Spherical nucleic acids (SNAs) are a powerful class of nucleic acids with broad applications that span from diagnostic sensors to nanoflares and gene therapeutic agents. SNAs accomplish these varied tasks by taking advantage of the programmability of nucleic acids coupled with enhanced multivalent interactions and improved cellular delivery. Nonetheless, the intracellular trafficking of SNAs remains poorly understood, as conflicting claims in the literature suggest rapid endosomal entrapment and degradation in some cases, while others suggest SNA stability and cytoplasmic escape.
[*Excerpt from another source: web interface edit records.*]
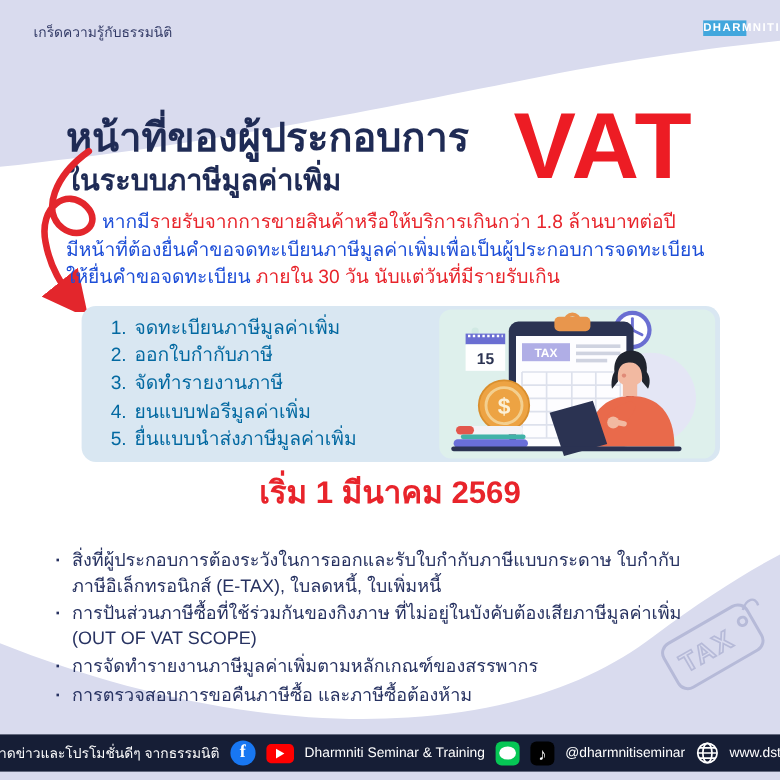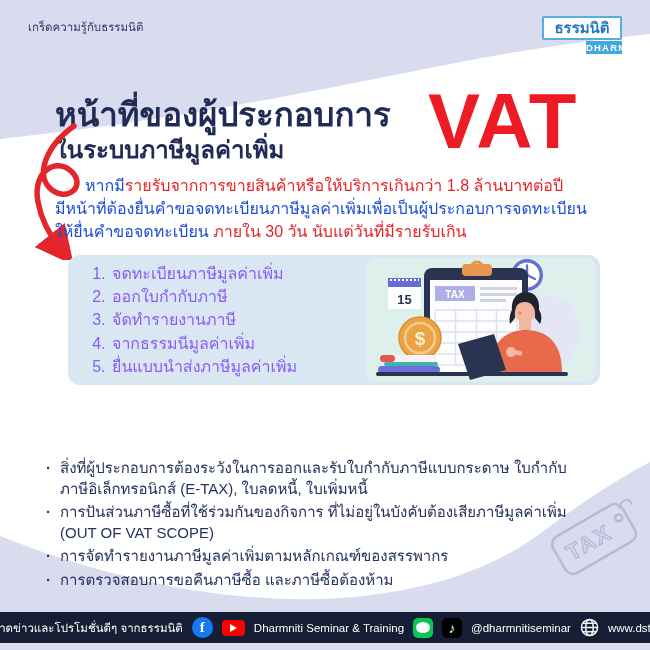"ธรรมนิติ" div.logo-top { html: <div>ธรรมนิติ</div> -> none }
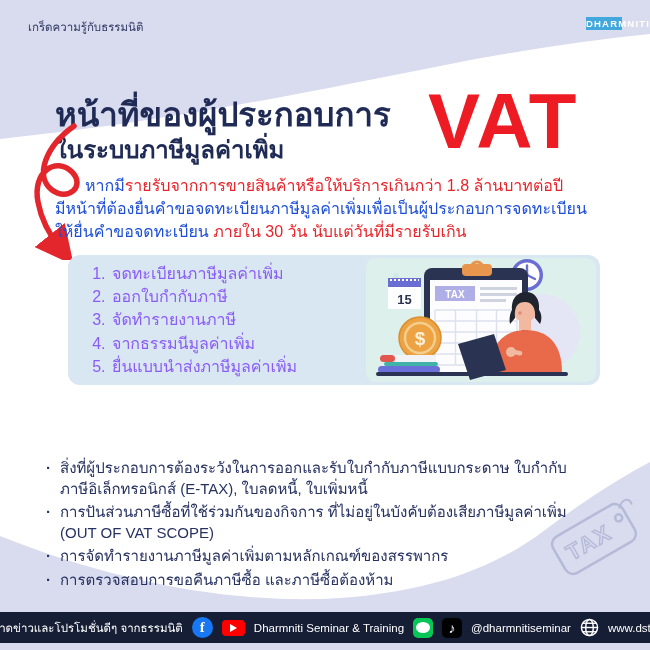"จดทะเบียนภาษีมูลค่าเพิ่ม" .duties { color: #8b5cf6 -> #0369a1 }
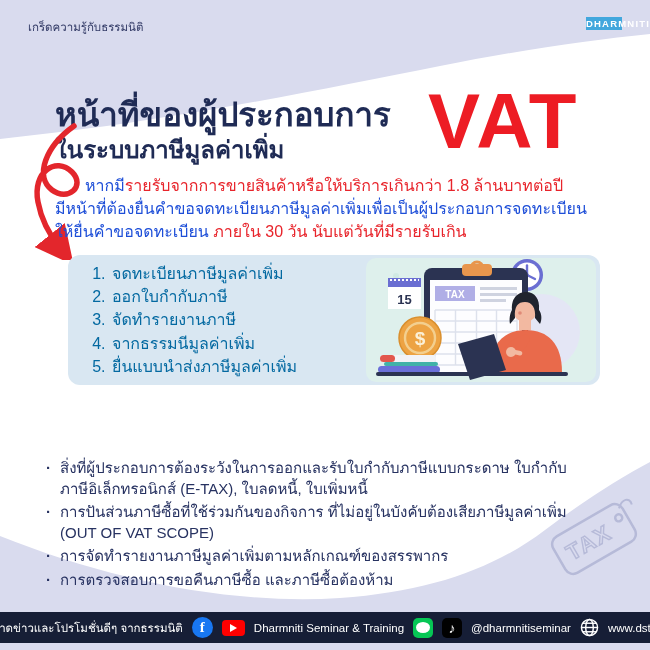"จากธรรมนีมูลค่าเพิ่ม" li { text: จากธรรมนีมูลค่าเพิ่ม -> ยนแบบฟอรีมูลค่าเพิ่ม }
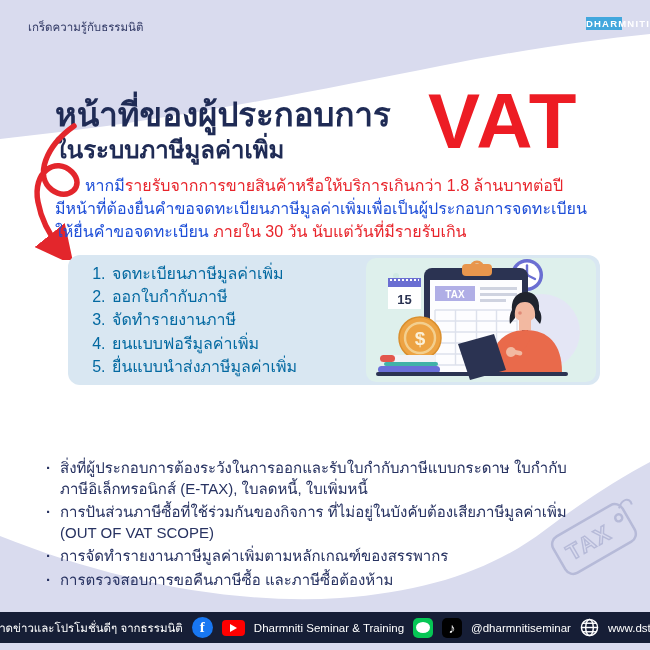"เริ่ม 1 มีนาคม 2569" div.abs { html: none -> <div>เริ่ม 1 มีนาคม 2569</div> }
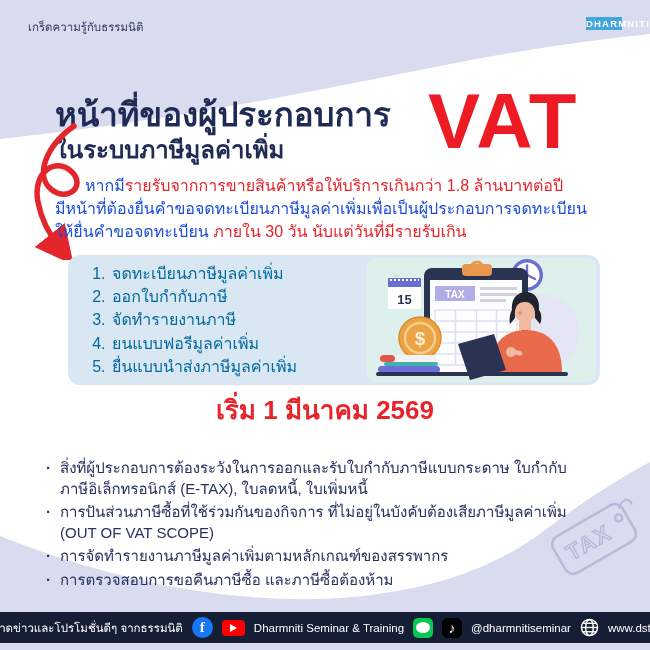"การปันส่วนภาษีซื้อที่ใช้ร่วมกันของกิจการ" li { text: การปันส่วนภาษีซื้อที่ใช้ร่วมกันของกิจการ -> การปันส่วนภาษีซื้อที่ใช้ร่วมกันของกิงภาษ }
One of the challenges in this area is that some of the prior literature claims rely on intensity-based fluorescence measurements, which are indirect and prone to artifacts. Here, we demonstrate the use of fluorescence lifetime imaging microscopy (FLIM) as a tool to provide additional insight into the SNA intracellular fate. We specifically employ FLIM to investigate monothiol and dithiol anchored gold nanoparticle conjugates as well as phosphorothioate backbone-modified SNAs which allow us to characterize the initial stages of SNA degradation within cells. Our work shows that internalized SNAs lose up to 20% of their nucleic acids within 24 h depending on DNase II-activity and thiol-displacement in model cell lines.

Keywords: endocytosis; endosomal entrapment; fluorescence lifetime imaging microscopy (FLIM); nanoparticles; nucleic acids; spherical nucleic acids.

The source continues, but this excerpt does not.